◆ **REQUIREMENT**
Go through the entries below and collect each line with the string "margin" in it.

◆ **TASK INPUT**
Segment Open
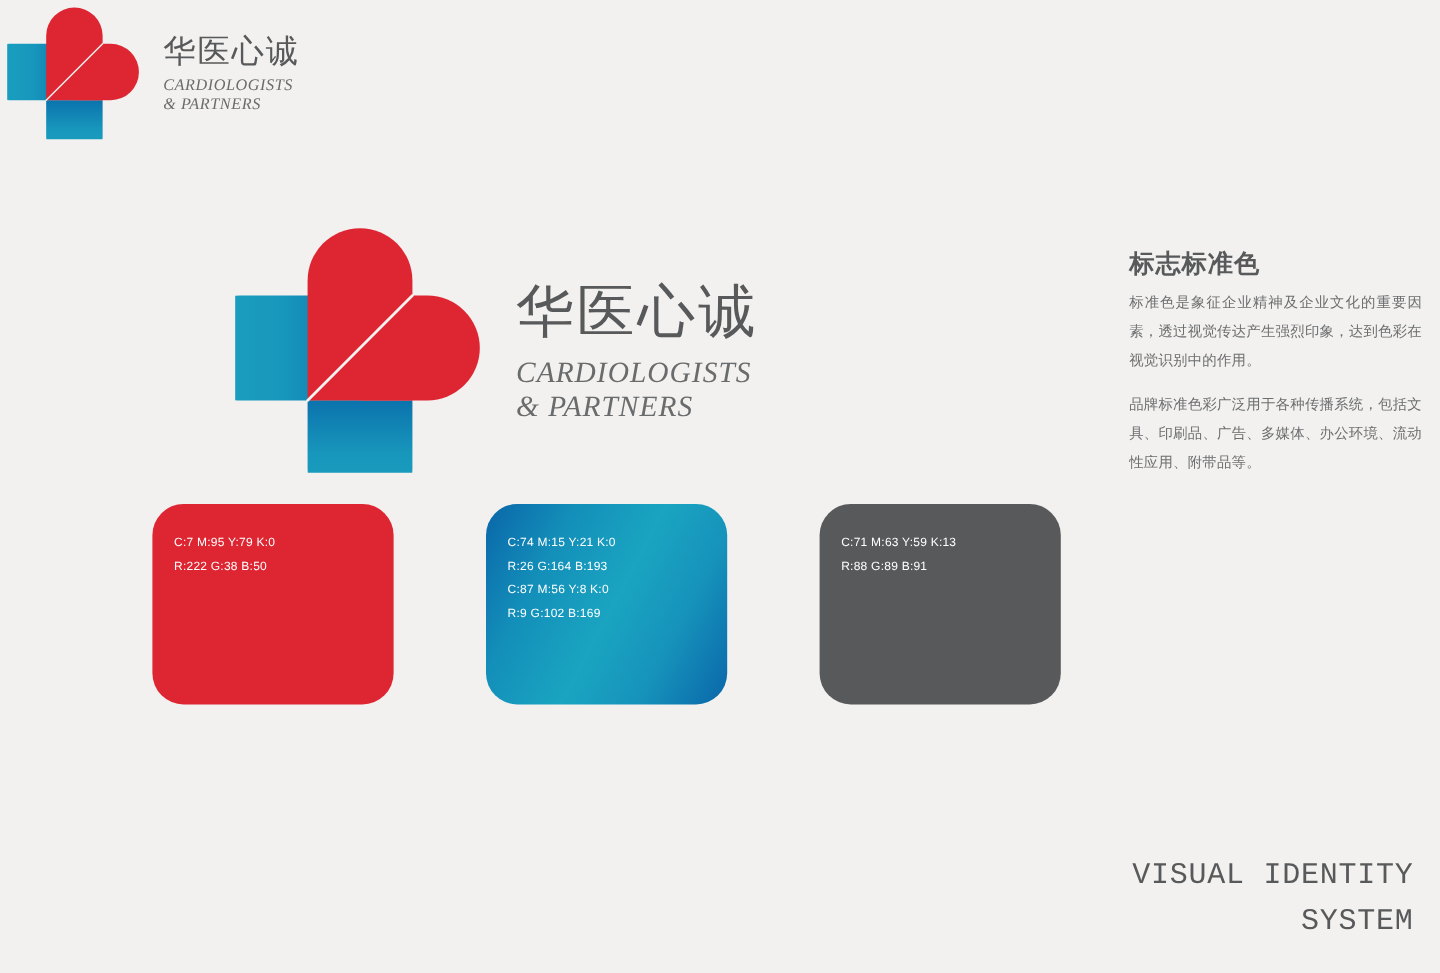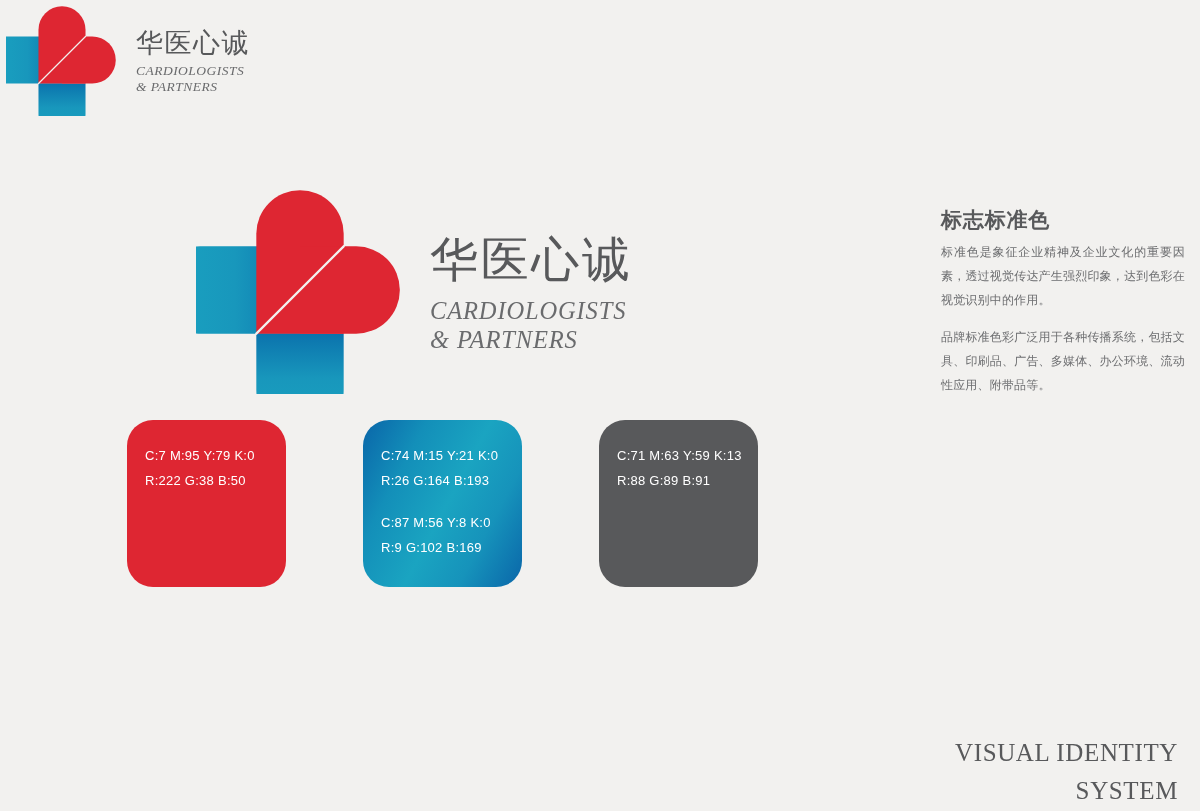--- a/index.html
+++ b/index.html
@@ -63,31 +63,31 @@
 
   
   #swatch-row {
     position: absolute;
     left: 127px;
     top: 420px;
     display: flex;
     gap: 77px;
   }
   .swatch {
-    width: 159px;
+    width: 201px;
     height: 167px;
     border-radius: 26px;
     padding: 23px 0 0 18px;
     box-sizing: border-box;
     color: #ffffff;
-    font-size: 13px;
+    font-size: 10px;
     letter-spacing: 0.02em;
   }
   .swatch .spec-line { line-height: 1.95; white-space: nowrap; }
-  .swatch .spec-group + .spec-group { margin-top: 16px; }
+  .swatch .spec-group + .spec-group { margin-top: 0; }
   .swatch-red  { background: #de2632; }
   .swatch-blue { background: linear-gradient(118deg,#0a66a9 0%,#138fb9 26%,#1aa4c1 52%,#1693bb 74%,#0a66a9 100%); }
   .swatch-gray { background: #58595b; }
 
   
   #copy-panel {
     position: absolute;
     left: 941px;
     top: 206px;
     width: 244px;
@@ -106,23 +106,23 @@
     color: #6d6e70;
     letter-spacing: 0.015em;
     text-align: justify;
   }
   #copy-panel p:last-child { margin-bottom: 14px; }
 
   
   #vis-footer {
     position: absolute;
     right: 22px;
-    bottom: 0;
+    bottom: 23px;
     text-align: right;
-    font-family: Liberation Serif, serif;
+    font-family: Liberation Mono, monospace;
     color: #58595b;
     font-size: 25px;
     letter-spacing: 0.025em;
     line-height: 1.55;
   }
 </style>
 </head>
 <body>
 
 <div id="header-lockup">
Segment Closed
Segment Open
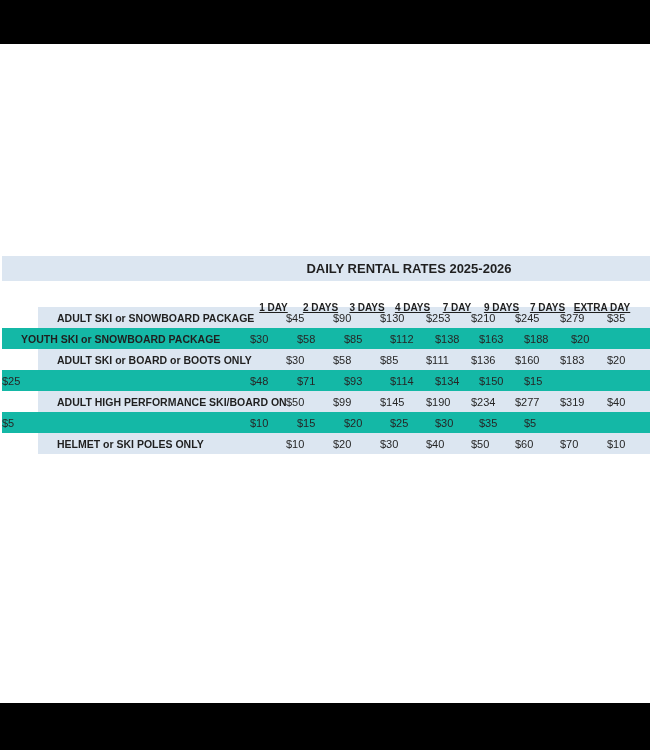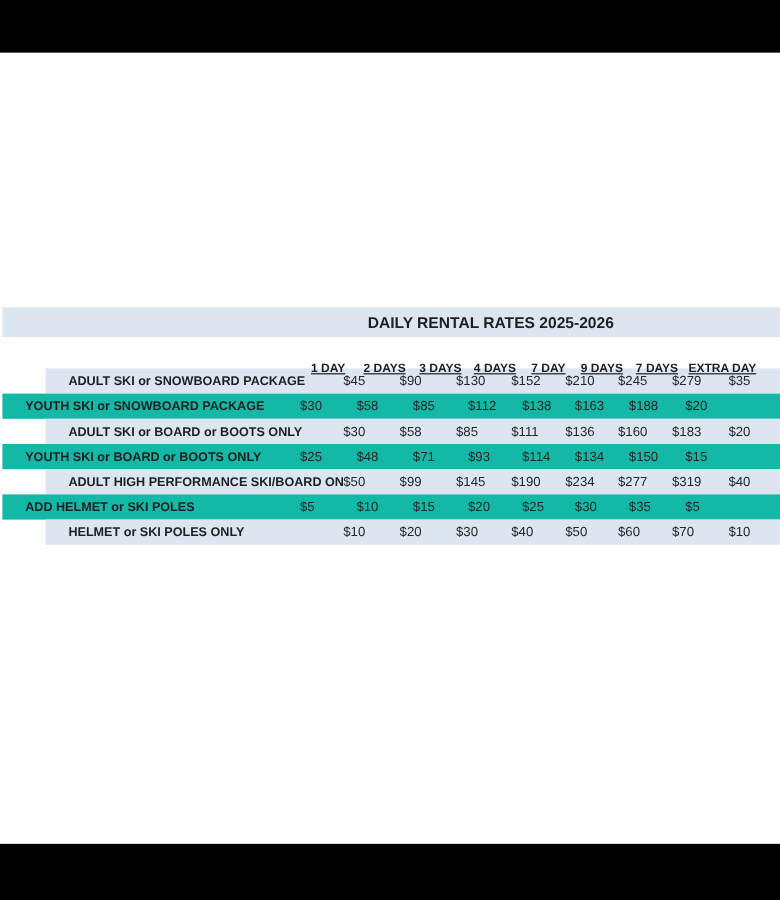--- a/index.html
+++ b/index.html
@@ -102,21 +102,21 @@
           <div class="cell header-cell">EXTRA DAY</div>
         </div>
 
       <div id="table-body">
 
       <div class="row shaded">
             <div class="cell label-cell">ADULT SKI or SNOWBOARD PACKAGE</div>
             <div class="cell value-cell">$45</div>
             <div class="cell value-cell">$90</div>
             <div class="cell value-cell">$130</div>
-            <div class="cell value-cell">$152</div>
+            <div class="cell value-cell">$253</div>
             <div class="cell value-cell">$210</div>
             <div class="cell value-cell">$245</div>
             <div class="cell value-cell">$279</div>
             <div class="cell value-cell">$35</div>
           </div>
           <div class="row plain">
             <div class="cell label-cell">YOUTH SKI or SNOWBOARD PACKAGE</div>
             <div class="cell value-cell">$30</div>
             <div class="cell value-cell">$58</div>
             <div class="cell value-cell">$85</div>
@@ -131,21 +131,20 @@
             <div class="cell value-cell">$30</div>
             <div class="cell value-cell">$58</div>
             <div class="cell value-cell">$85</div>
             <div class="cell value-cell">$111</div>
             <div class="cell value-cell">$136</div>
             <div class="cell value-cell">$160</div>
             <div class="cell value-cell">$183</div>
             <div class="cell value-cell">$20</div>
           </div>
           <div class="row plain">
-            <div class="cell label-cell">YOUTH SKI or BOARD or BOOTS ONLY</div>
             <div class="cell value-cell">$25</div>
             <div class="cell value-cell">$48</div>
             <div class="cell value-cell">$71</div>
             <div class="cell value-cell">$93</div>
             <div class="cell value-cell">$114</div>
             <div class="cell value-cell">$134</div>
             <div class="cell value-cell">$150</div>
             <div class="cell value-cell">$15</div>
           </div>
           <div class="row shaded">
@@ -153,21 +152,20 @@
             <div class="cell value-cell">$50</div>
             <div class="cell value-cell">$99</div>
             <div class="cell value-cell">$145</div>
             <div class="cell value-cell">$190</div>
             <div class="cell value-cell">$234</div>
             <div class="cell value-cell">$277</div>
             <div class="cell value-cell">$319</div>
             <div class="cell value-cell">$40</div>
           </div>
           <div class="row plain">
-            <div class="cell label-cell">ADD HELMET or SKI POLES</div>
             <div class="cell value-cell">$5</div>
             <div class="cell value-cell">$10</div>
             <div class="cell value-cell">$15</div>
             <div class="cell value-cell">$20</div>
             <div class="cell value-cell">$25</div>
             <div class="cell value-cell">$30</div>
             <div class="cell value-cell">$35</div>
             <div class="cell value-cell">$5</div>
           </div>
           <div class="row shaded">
Segment Closed
◆ **RESULT FOR THIS EXERCISE**
-  .swatch .spec-group + .spec-group { margin-top: 16px; }
+  .swatch .spec-group + .spec-group { margin-top: 0; }
   #copy-panel p:last-child { margin-bottom: 14px; }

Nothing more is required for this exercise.